In the Nantes composite, a directory emphasized aesthetic care. Another kept a broader medical category. The business site had the fuller story but did not always state it in compact, quotable lines. When browsing had to choose, the directory sometimes looked more structured than the clinic’s own page.
That is the uncomfortable lesson. The official site can be more truthful and still less usable as evidence. A model does not reward truth in the abstract. It needs truth in a retrievable shape.
I usually ask for a page that answers the question a careful stranger would ask: what is the business, where is it, what does it do, who is it for, and what should be checked before contact? For a clinic, that last part matters. Some treatments may require consultation. Some details may change. It is better to state the verification point clearly than to leave ChatGPT to add a vague warning.
A confident answer is not the same as a reckless answer. It can say, in effect: this clinic exists, here is how it describes its work, here is the location, and here is the proper next step. That is already much better than “I cannot find enough information.”
What I would inspect first
When a business says ChatGPT cannot find it, I start with the exact prompt. A name-only prompt, a service prompt, and a local recommendation prompt test different evidence. “What is this clinic?” is not the same as “Where can I get this treatment near Nantes?” The first requires entity recognition. The second requires category, location, and suitability.
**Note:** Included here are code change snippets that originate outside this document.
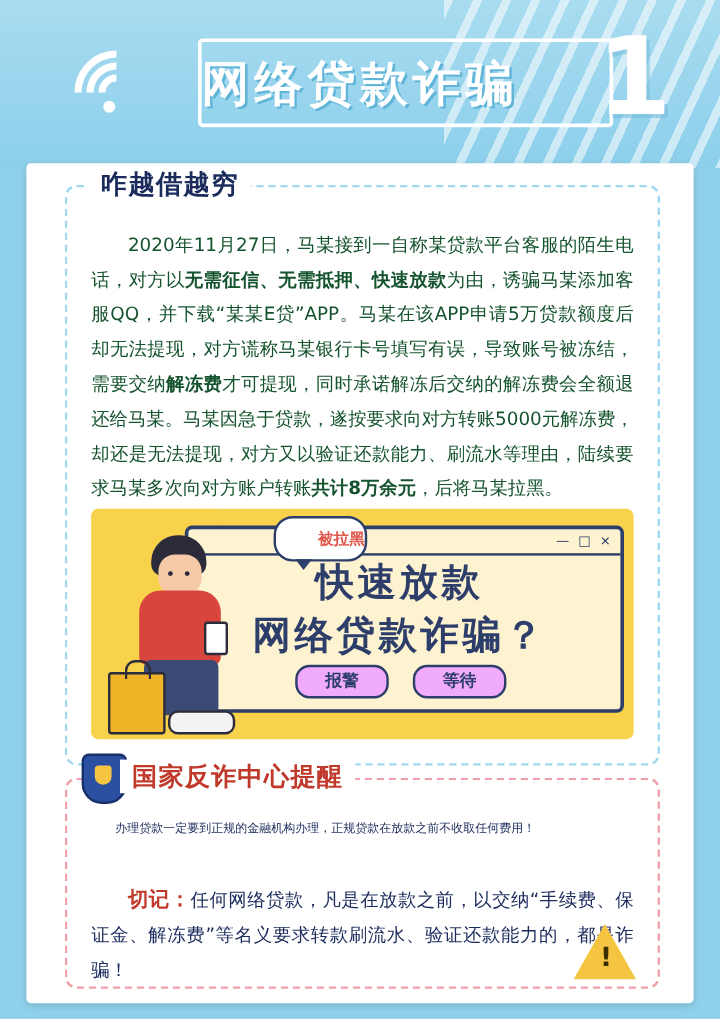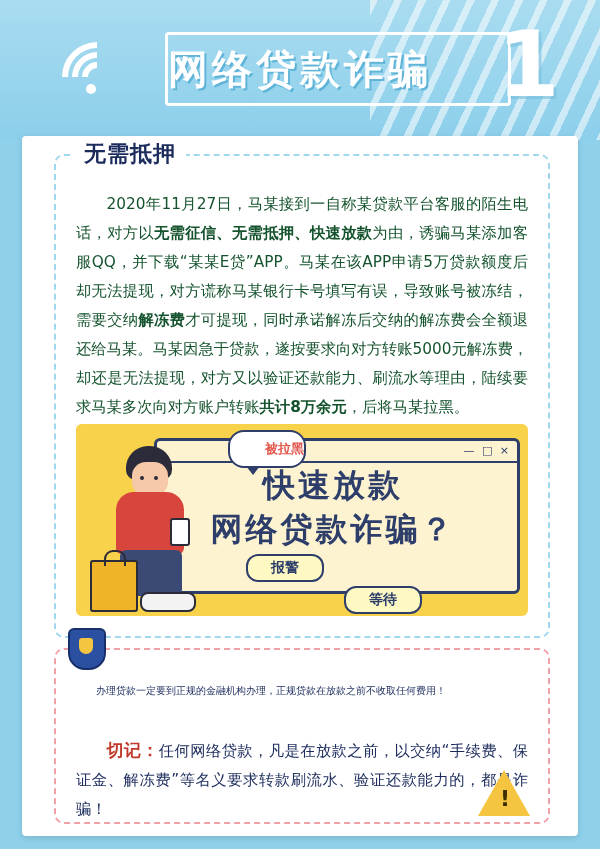"无需抵押" h2 { text: 无需抵押 -> 咋越借越穷 }
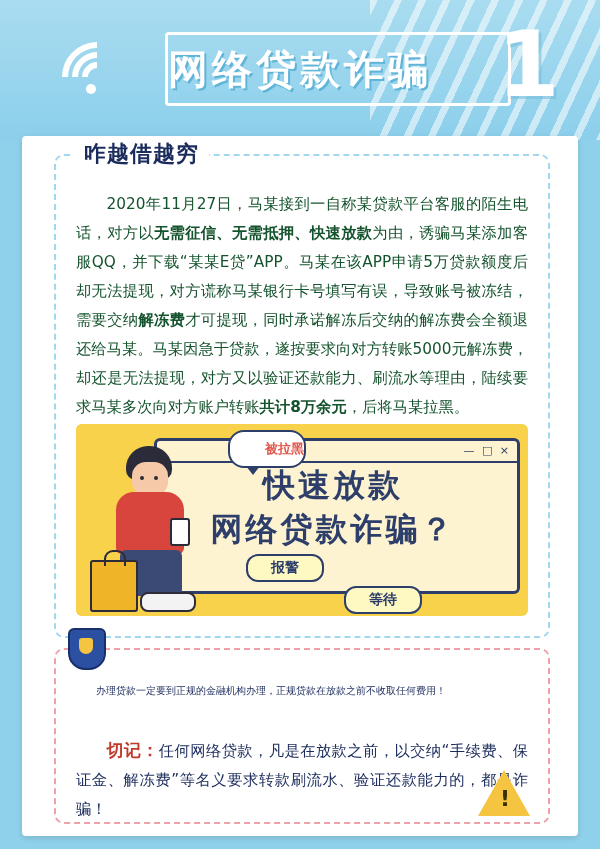"报警" .btn-pill { background: #fef9c3 -> #f0abfc }
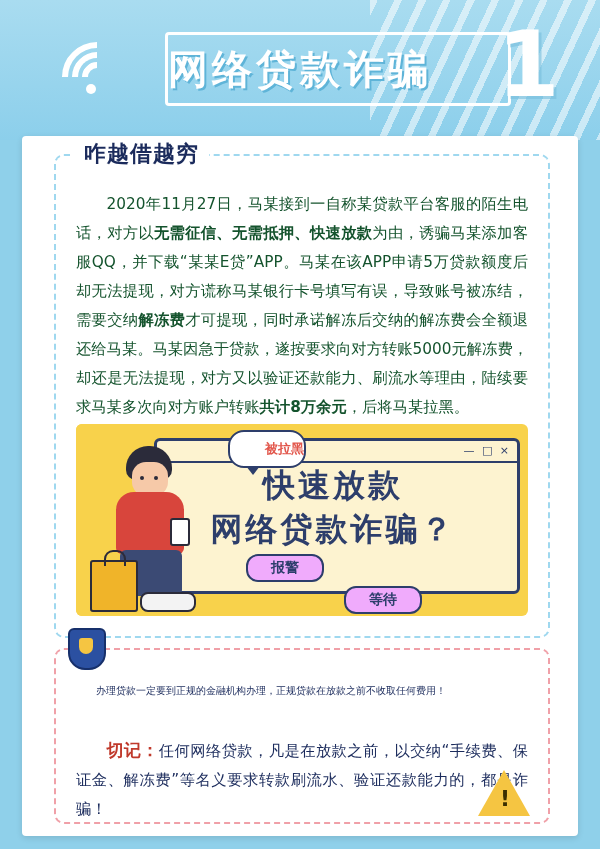"等待" .btn-pill.b2 { margin-top: 32px -> none }
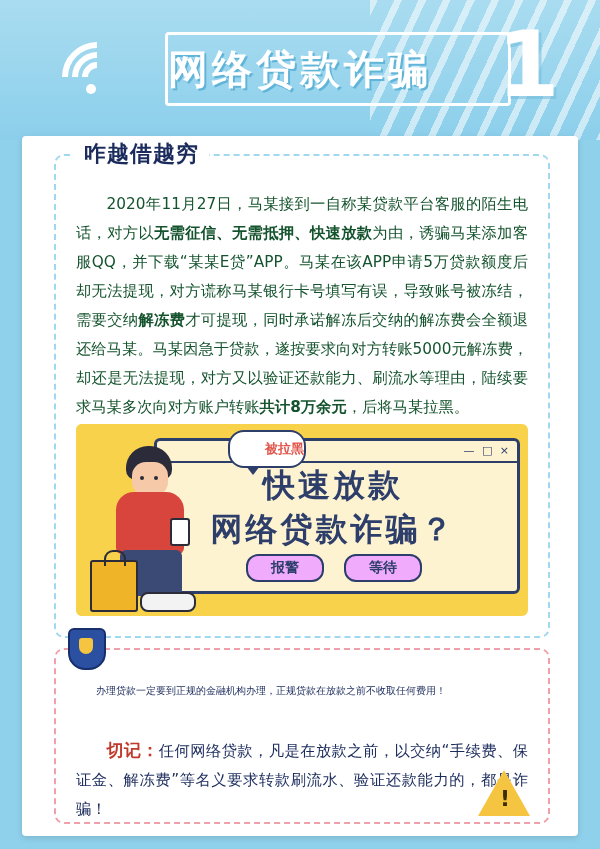"国家反诈中心提醒" h2 { html: none -> <h2>国家反诈中心提醒</h2> }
Then I map the first-party pages. I am looking for plain facts in text: not hidden in images, not trapped inside widgets, not scattered across five pages where each supplies one quarter of the answer. I compare French and English where both exist. I look at directory profiles only after that, because directories should confirm the business, not define it.
The repair is usually a sequence. Clarify the homepage entity sentence. Make the about or clinic page agree with it. Put treatment or service pages into ordinary, cautious language. Align French and English facts. Make contact, hours, and booking conditions visible. Remove or correct stale directory facts where possible, but do not wait for every directory to behave before fixing the official site.
A business does not need to become famous to become answerable. It needs enough public structure for ChatGPT to stop guessing in the dark.
Trace: A user asks ChatGPT whether a French clinic or service business is a suitable option and gets “not enough information.” The fact at risk is answerability: the entity exists, but the public facts do not support the specific question. The correction is a set of crawlable first-party statements covering name, category, location, audience, services, and limits. ChatGPT can answer from the business itself — existence becomes a usable sentence.